/COVID_Mexico

Analyses of COVID-19 data from Mexico

Primary LanguageRMIT LicenseMIT

Spatial scales of COVID-19 transmission in Mexico

During outbreaks of emerging infectious diseases, internationally connected cities often experience large and early outbreaks, while rural regions follow after some delay. This hierarchical structure of disease spread is influenced primarily by the multi-scale structure of human mobility. However, during the COVID-19 epidemic, public health responses typically did not take into consideration the explicit spatial structure of human mobility when designing non-pharmaceutical interventions (NPIs). NPIs were applied primarily at national or regional scales [10]. Here we use weekly anonymized and aggregated human mobility data and spatially highly resolved data on COVID-19 cases at the municipality level in Mexico to investigate how behavioural changes in response to the pandemic have altered the spatial scales of transmission and interventions during its first wave (March - June 2020). We find that the epidemic dynamics in Mexico were initially driven by SARS-CoV-2 exports from Mexico State and Mexico City, where early outbreaks occurred. The mobility network shifted after the implementation of interventions in late March 2020, and the mobility network communities became more disjointed while epidemics in these communities became increasingly synchronised. Our results provide dynamic insights into how to use network science and epidemiological modelling to inform the spatial scale at which interventions are most impactful in mitigating the spread of COVID-19 and infectious diseases in general.

Citation

Klein, B.$, Hartle, H., Shrestha, M., Zenteno, A.C., Cordera, D.B.S., Nicolas-Carlock, J.R., Bento, A.I., Althouse, B.M., Gutierrez, B., Escalera-Zamudio, M., Reyes-Sandoval, A.$, Scarpino, S.V.$, and Kraemer, M.U.G.$ 2023. Spatial scales of COVID-19 transmission in Mexico. arXiv preprint arXiv:2301.13256.

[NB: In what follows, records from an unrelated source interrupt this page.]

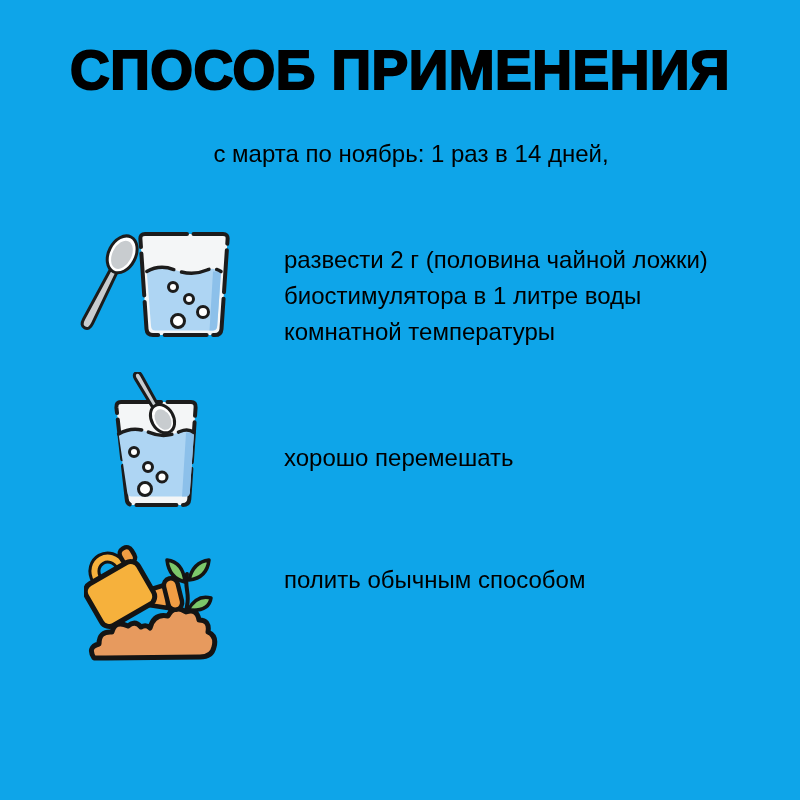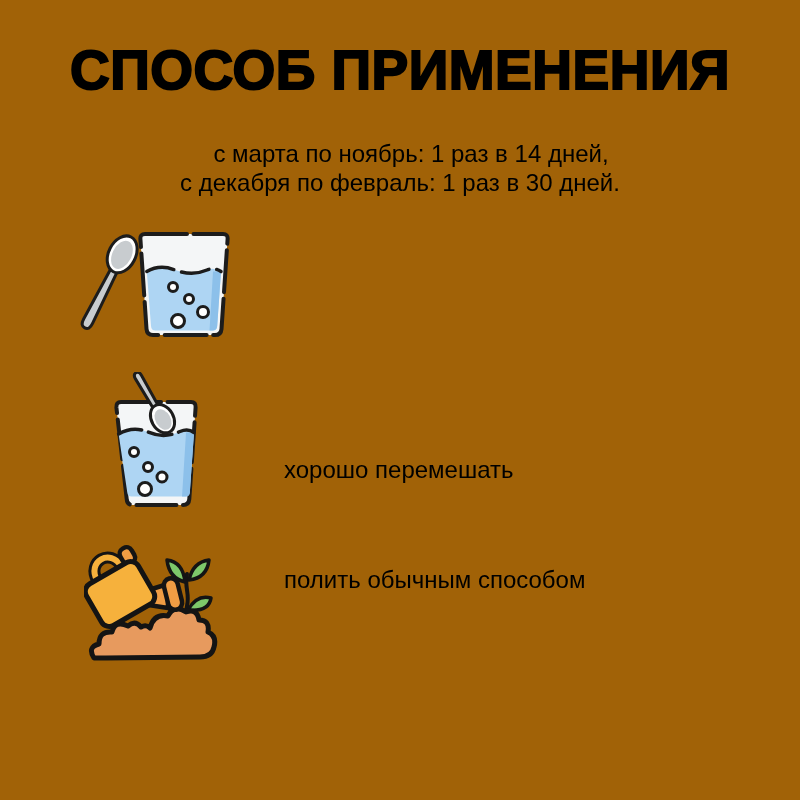"СПОСОБ ПРИМЕНЕНИЯ" .page { background: #a16207 -> #0ea5e9 }
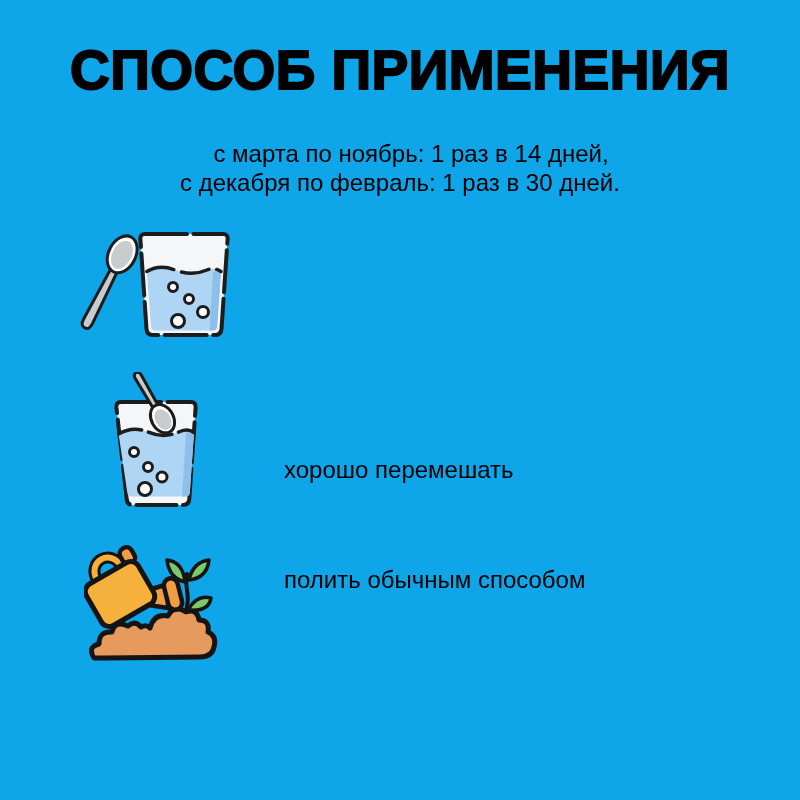"с декабря по февраль: 1" div.center { html: <div>с декабря по февраль: 1 раз в 30 дней.</div> -> none }
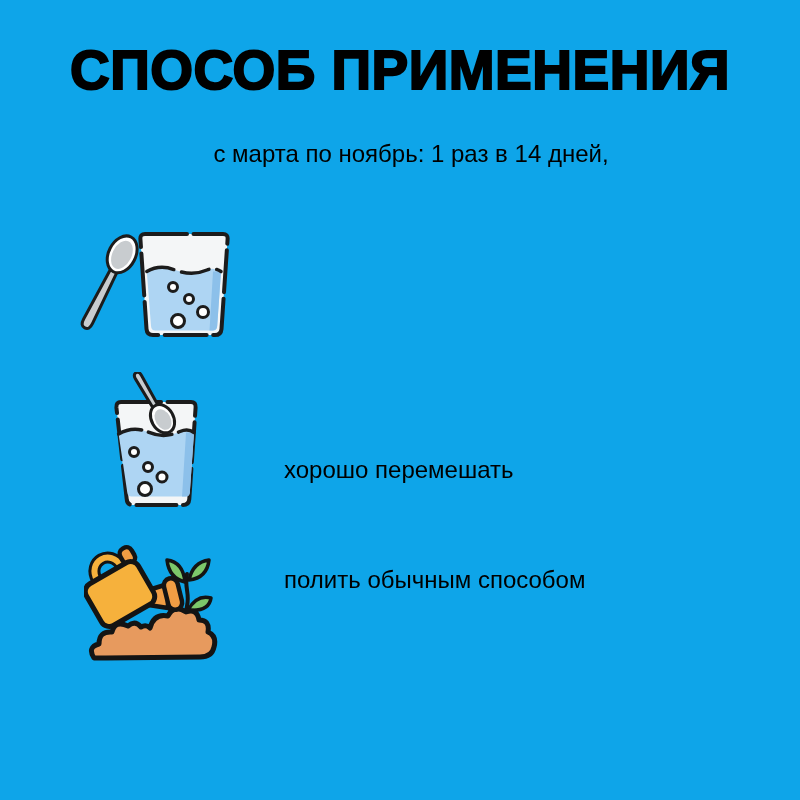"развести 2 г (половина чайной" div.step-text { html: none -> <div>развести 2 г (половина чайной ложки) биостимулятора в 1 литре воды комнатной температуры</div> }
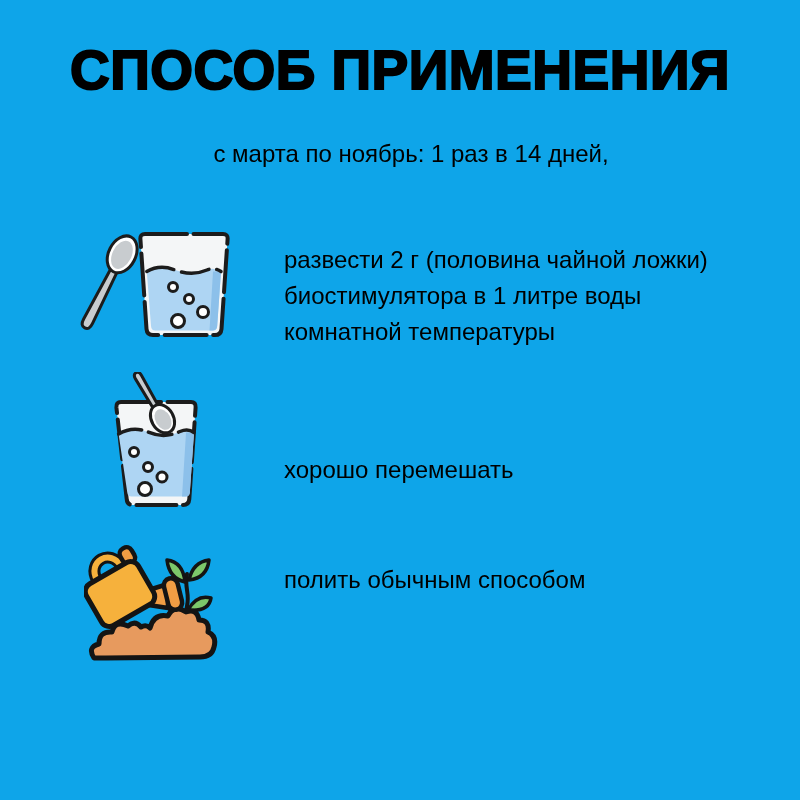"хорошо перемешать" .t2 { margin-top: 12px -> none }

$Correspondence should be addressed to b.klein@northeastern.edu (B.K.); alberto_diaz@uaeh.edu.mx (A. R-S.); s.scarpino@northeastern.edu (S.V.S.); moritz.kraemer@zoo.ox.ac.uk (M.U.G.K.).

Manuscript submission version of the code and data can be accessed via Zenodo: DOI

Data Availability

  1. Currently, all files in "Data" must be obtained from the authors.

Acknowledgements

We want to thank all the individuals and organizations across the world who have been willing and able to report data in as open and timely manner as possible.